Monsignor Delendick has already endured what he hopes was the worst of his five-year tenure as the Fire Department's head chaplain, when 343 members of the department died in the attack on the World Trade Center, along with the department's best-known chaplain, the Rev. Mychal F. Judge. In the months after the attack, Monsignor Delendick and the other chaplains attended two or more ceremonies a day: memorials for firefighters who had died, and funerals for those whose bodies were recovered from the pile of rubble at ground zero.  

"There were some days I wouldn't do it," he said. "I'd say to Buddy, my driver, 'Today, let's go do something else. I can't do another funeral.' And we'd go down to the pile, or a firehouse."

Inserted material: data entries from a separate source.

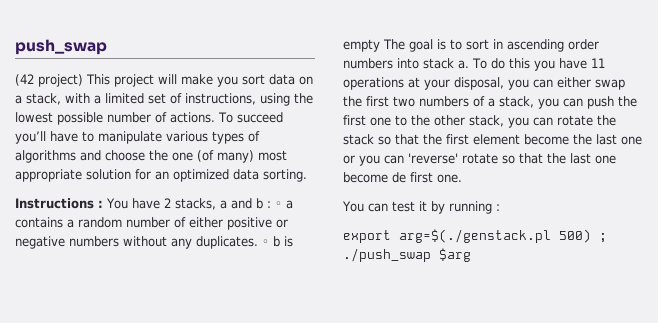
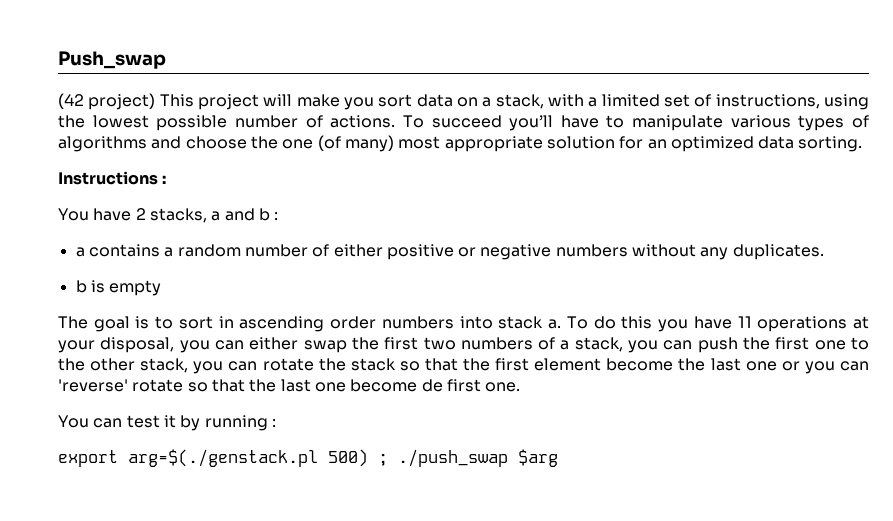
- push_swap
+ Push_swap
- Instructions : You have 2 stacks, a and b : ◦ a contains a random number of either positive or negative numbers without any duplicates. ◦ b is empty The goal is to sort in ascending order numbers into stack a.
+ Instructions :
+ You have 2 stacks, a and b :
+ a contains a random number of either positive or negative numbers without any duplicates.
+ b is empty
+ The goal is to sort in ascending order numbers into stack a.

There may never be another tragedy for the Fire Department as searing as 9/11. But the deaths on Sunday were the worst losses the department has suffered since then. And so it was time again for Monsignor Delendick to help transform the chaotic, arbitrary death of a firefighter into something ordered, something bound by ritual and tradition.  

The ritual was on full display two hours later, when Monsignor Delendick arrived at St. Margaret's Church in Pearl River, N.Y. A crowd of about 10,000 - among them thousands of active and retired firefighters from as far as Milwaukee - dressed in crisp dress blues and arrayed in long rows before the church gathered there to watch in silence as the engine carrying Mr. Bellew's coffin drew up before the church at 11:48 a.m. Eight pallbearers, firefighters all, conveyed the coffin inside to the strains of the hymn "Be Not Afraid."  

Msgr. Jack O'Keefe, himself the son of a fireman killed on duty, delivered the homily, praising Firefighter Bellew as a devoted father and husband who left a lucrative job on Wall Street for a career of service to strangers. "The road will be hard, and the road will be long," he said, as the widow, Eileen Bellew, and four young children looked on. "But you have our support."

None of the dignitaries who attended - among them Mayor Michael R. Bloomberg, Fire Commissioner Nicholas Scoppetta, and Cardinal Edward M. Egan - delivered eulogies, an honor that was reserved for Firefighter Bellew's family and fellow firefighters.

Battalion Chief John Sullivan told mourners that Firefighter Bellew, who was posthumously promoted to lieutenant, loved his work. But, he added, "his true love and passion was his wonderful wife, Eileen, and his children," Brielle, 6, Jack, 3, Katreana, 2, and Kieran, 5 months.  

"Eileen, he heard you when you spoke to him," Chief Sullivan said, speaking of Firefighter Bellew's brief struggle against death at St. Barnabas Hospital on Sunday. "Every time you said something in his ear, the monitors jumped."

"I can imagine John walking into paradise with that half-smirk, half-smile, and saying to God, you better have something good for me because I had Heaven on earth down there," Chief Sullivan added.

Speaking last and choking back tears, Mrs. Bellew read what she called a "letter to God" that she had written the day before, "to let you know about your newest angel."  

She spoke of how when Brielle was an infant, her husband had taught the baby to fall soundly asleep in the crook of his arm so he could sleep late. She recalled the day he had taken Jack to visit the firehouse. "We knew at that moment that Jack had decided what he wanted to be when he grew up," she said.

"God, you got back a wonderful man today. Please take care of him, and give him a large Starbucks coffee, and thank him for giving me the four greatest gifts in the world."